To elaborate on Tombeaux, Jan Vercruysse came up with the idea, described that idea, yet he was not the craftsman blowing the glass. However, if we think about it, the work of a craftsman is essential for this idea to be realized. One could even rephrase that without a craftsman who is able to blow glass in the exact right way this artwork would not be possible. On the other hand, what is the skill without an exact idea?…
Another example which came to mind are the installations at Verbeke foundation — a private art site founded by art collectors Geert and Carla Verbeke-Lens. At this art site they engage a lot of volunteers who are frequently also helping with assembling and even in general with making the installations. The same question here: who is then the author — the one who conceived an idea or the one who actually realized it?
Likewise, some famous painters entrusted their apprentices with an actual painting or at least a part of it. The big master imagined the painting, made orders to his apprentices as to how it should look and signed the final result at the end. However, the actual work was realized by somebody else. Here I slightly touch upon the matter of authenticity, yet I would like to skip it for now and address it more substantially in one of the future articles.
However, coming back to the question: so what is it exactly that defines an author? What does a person need to do in order to be regarded as an author from a point of view of copyright?
This matter might seem basic and straightforward: an author is somebody who created something, right? Not really. Citing, the US Justice Thurgood Marshall’s statement in case Community for Creative non-violence vs. Reid:
“The author is the party who actually creates the work, that is, the person who translates an idea into a field, tangible expression entitled to copyright protection”.
Now, let us go back to where I started and think about Jan Vecruysse’s Tombeaux. If we base our definition of an author on the opinion of Justice Marshall, that would mean that Jan Vercruysse cannot be regarded as such. He has not actually translated the idea “into tangible expression”, somebody else did that following his instructions. So who is then the author?
An important case in the context of copyright is that of Andrien vs. Southern Ocean County Chamber of Commerce. In this case the judge concluded that: “the act of fixation is not what makes someone an author.” Further it is elaborated in the context of writers, that logically even without having performed certain mechanical tasks needed to put the material in the form distributed to the public, writers are considered to be authors of their works. Likewise, in the context of writers, before the final book gets to print there are numerous people who contribute to it. Take an editor for example. An editor frequently changes the wording, deletes certain parts, adjusts some other. Nevertheless, the writer remains an author.
So is it about an idea? However, copyright does not protect ideas as such. Only the actual expressions of ideas can be granted copyright protection. Consequently not everyone who has an idea can qualify to be an author in the perception of copyright law. The act of communication of that original idea in a certain form becomes a pivotal element of a definition.
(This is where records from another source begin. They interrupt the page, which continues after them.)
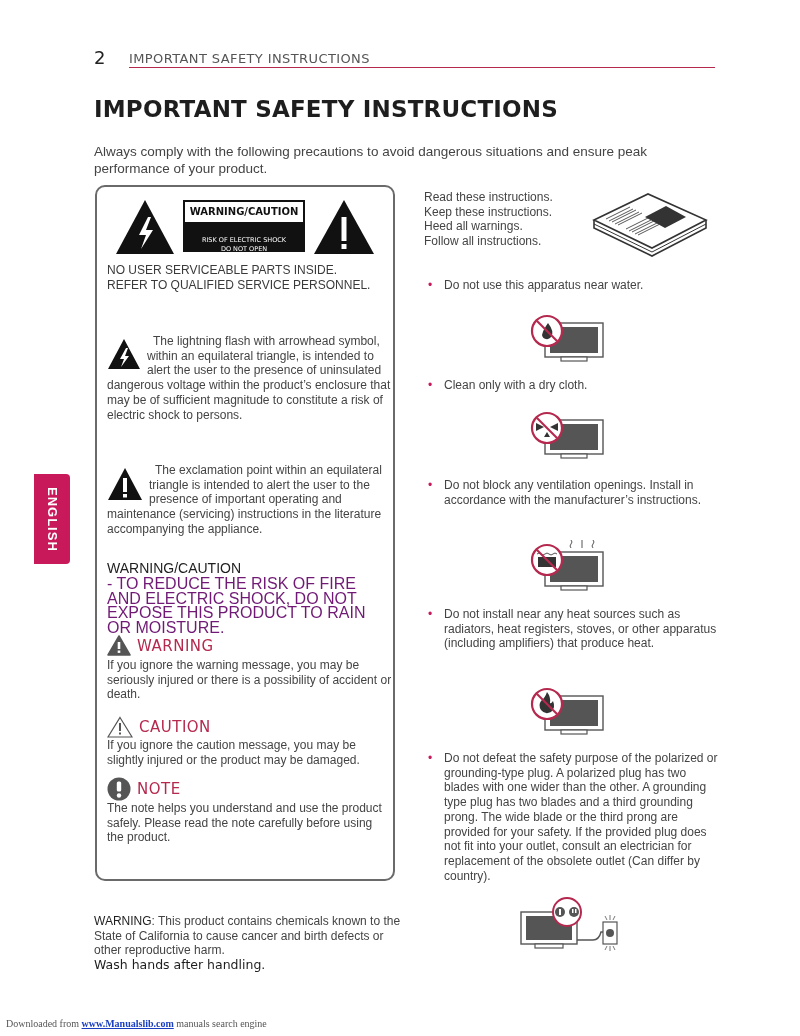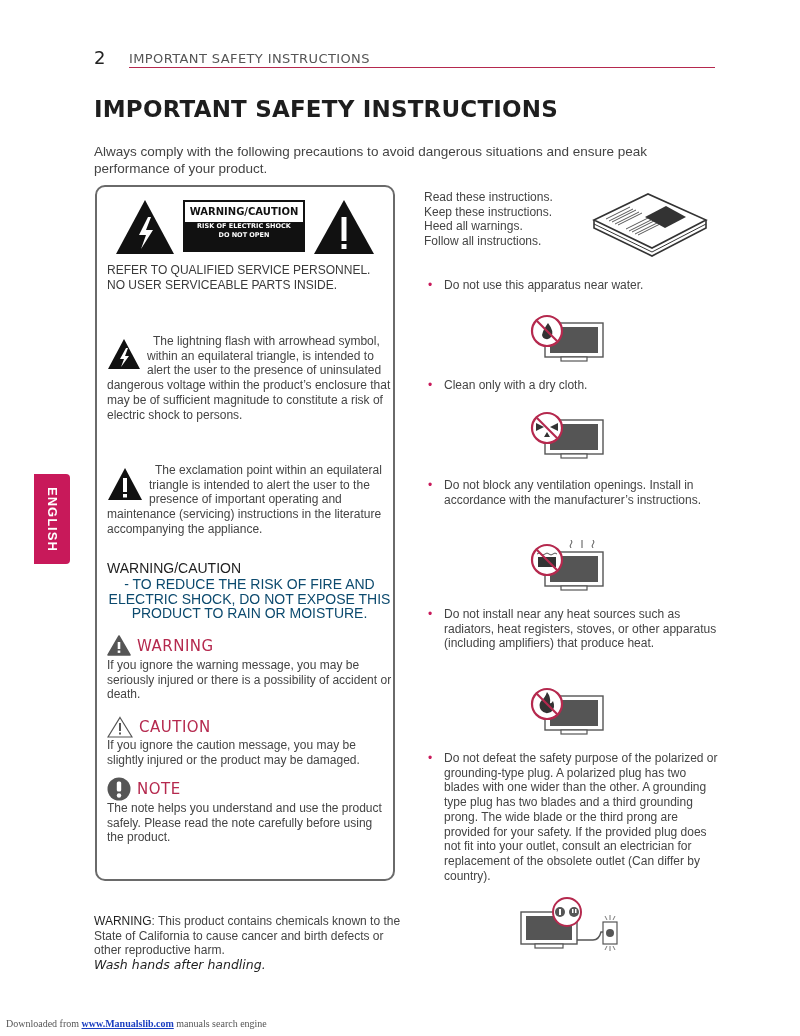--- a/index.html
+++ b/index.html
@@ -22,7 +22,7 @@
     .tri-big { position: absolute; top: 2px; }
     .label-plate { position: absolute; left: 68px; top: 3px; width: 122px; height: 52px; border: 2px solid #111; background: #111; }
     .label-plate .top { background: #fff; height: 20px; color: #111; font-weight: bold; font-size: 10px; text-align: center; line-height: 20px; font-family: "DejaVu Sans", sans-serif; }
-    .label-plate .bot { color: #fff; font-size: 6.5px; font-weight: bold; text-align: center; line-height: 9px; padding-top: 0; font-family: "DejaVu Sans", sans-serif; }
+    .label-plate .bot { color: #fff; font-size: 6.5px; font-weight: normal; text-align: center; line-height: 9px; padding-top: 14px; font-family: "DejaVu Sans", sans-serif; }
 
     .box-caps { position: absolute; left: 107px; top: 263px; width: 285px; font-size: 12px; line-height: 14.5px; color: #3a3a3a; }
 

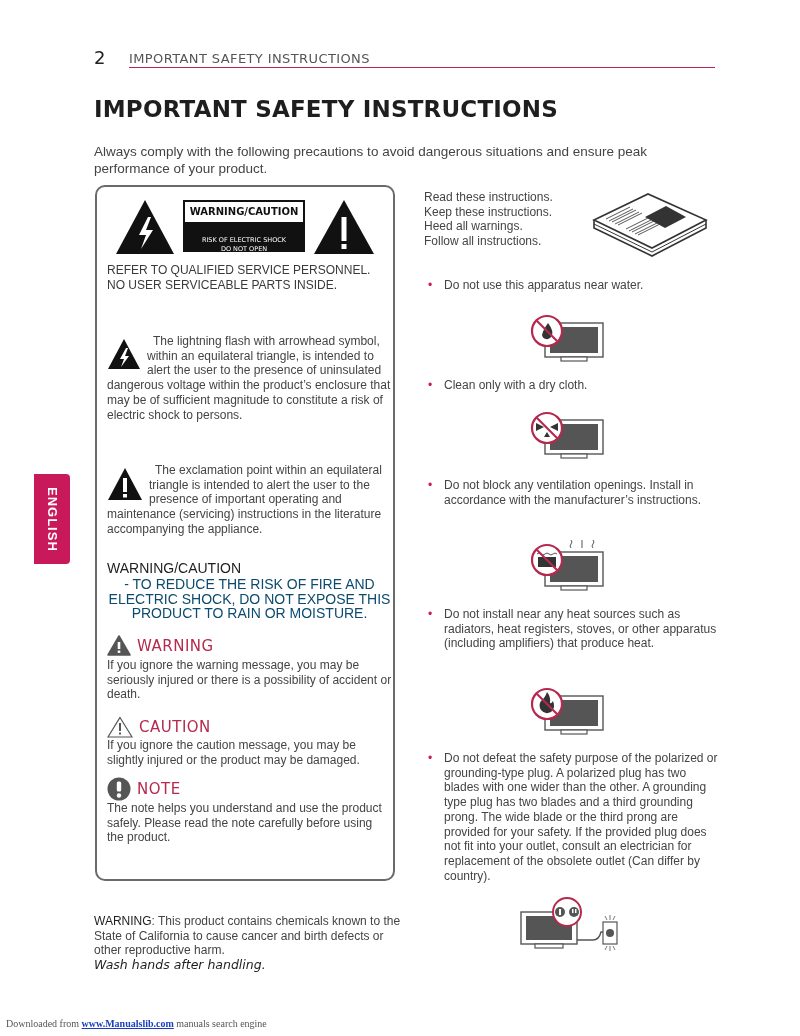--- a/index.html
+++ b/index.html
@@ -86,8 +86,8 @@
 </div>
 
 <div class="box-caps">
+  <div>NO USER SERVICEABLE PARTS INSIDE.</div>
   <div>REFER TO QUALIFIED SERVICE PERSONNEL.</div>
-  <div>NO USER SERVICEABLE PARTS INSIDE.</div>
 </div>
 
 <div class="sym-para" style="top:334px;">

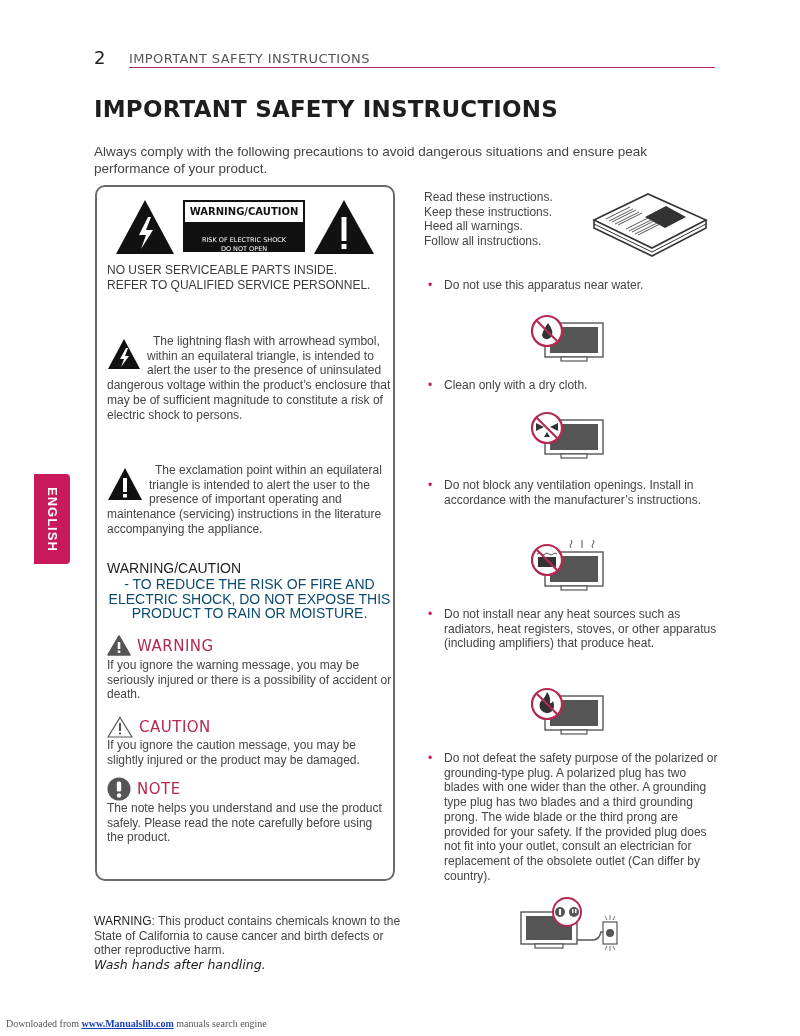--- a/index.html
+++ b/index.html
@@ -30,7 +30,7 @@
     .sym-para .sym-icon { float: left; margin: 4px 6px 0 0; }
 
     .wc-head { position: absolute; left: 107px; top: 560px; font-size: 14px; color: #1e1e1e; }
-    .wc-text { position: absolute; left: 107px; top: 577px; width: 285px; font-size: 14px; line-height: 14.7px; color: #0c4a6e; text-align: center; }
+    .wc-text { position: absolute; left: 107px; top: 577px; width: 285px; font-size: 16px; line-height: 14.7px; color: #701a75; }
 
     .level-head { position: absolute; left: 107px; display: flex; align-items: center; gap: 6px; }
     .level-head .lbl { color: #b5294e; font-size: 15px; letter-spacing: 0.5px; font-family: "DejaVu Sans", sans-serif; }

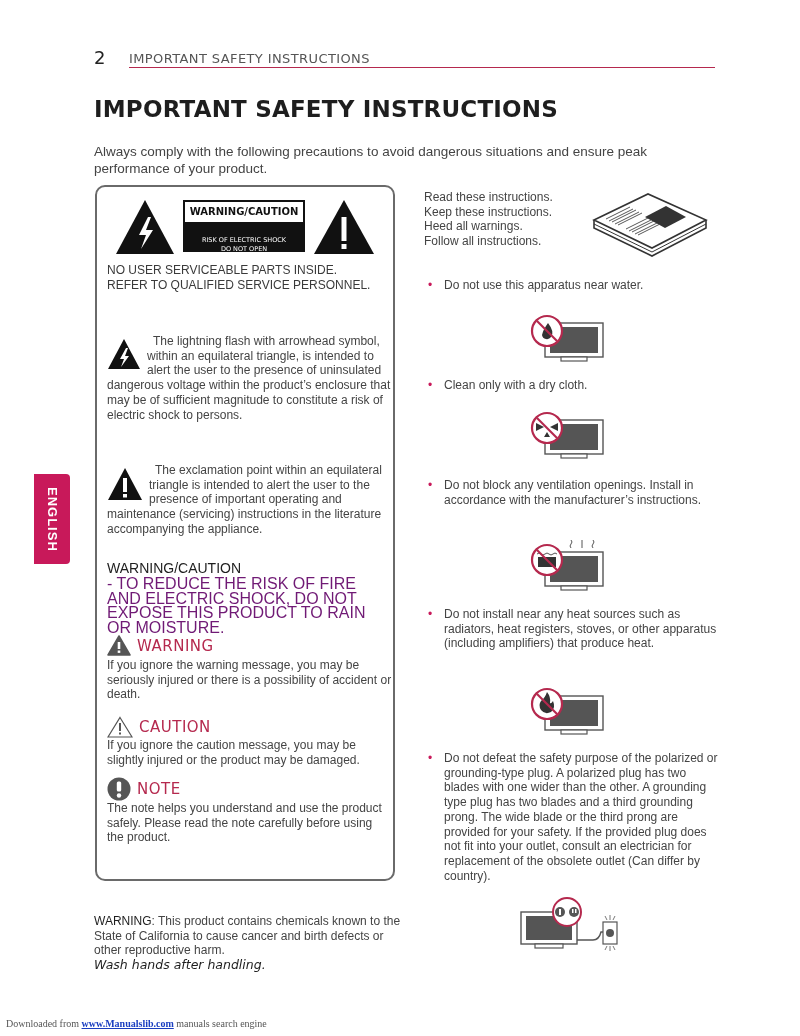--- a/index.html
+++ b/index.html
@@ -38,7 +38,7 @@
 
     .prop65 { position: absolute; left: 94px; top: 914px; width: 310px; font-size: 12px; line-height: 14.7px; color: #444; }
     .prop65 b { color: #1e1e1e; font-weight: normal; }
-    .prop65 .wash { font-style: italic; color: #1e1e1e; font-size: 12.5px; font-family: "DejaVu Sans", sans-serif; }
+    .prop65 .wash { color: #1e1e1e; font-size: 12.5px; font-family: "DejaVu Sans", sans-serif; }
 
     .read-list { position: absolute; left: 424px; top: 190px; font-size: 12px; line-height: 14.7px; color: #444; }
     .book { position: absolute; left: 590px; top: 190px; }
Talking about ideas and their realization one might try to reason along the lines of an original idea born in the mind of an author or the mental image of the final work.
Yet here consider, for instance, a pop-artist who is throwing paint on a canvas, thus creating his work. His has no mental image of the final work. He has an idea of realization rather than an idea of how it should look when realized. The question is: at which moment do you consider this pop-artist to be an author? Is it at the moment he conceived an idea of creation, at the moment he started realizing it or at the moment the final artwork was on canvas?
Elaborating further: and what if a blind pop-artist would have hired someone to realize his idea of creating a painting by throwing paint on a canvas?… Who and starting from which point would be regarded as an author in this case?
Funnily, such fundamental issue as the definition of an author lacks sufficient exploration in case law, while the existing definition used in legal acts is vague at best. Thus, the question remains: what actually defines an author?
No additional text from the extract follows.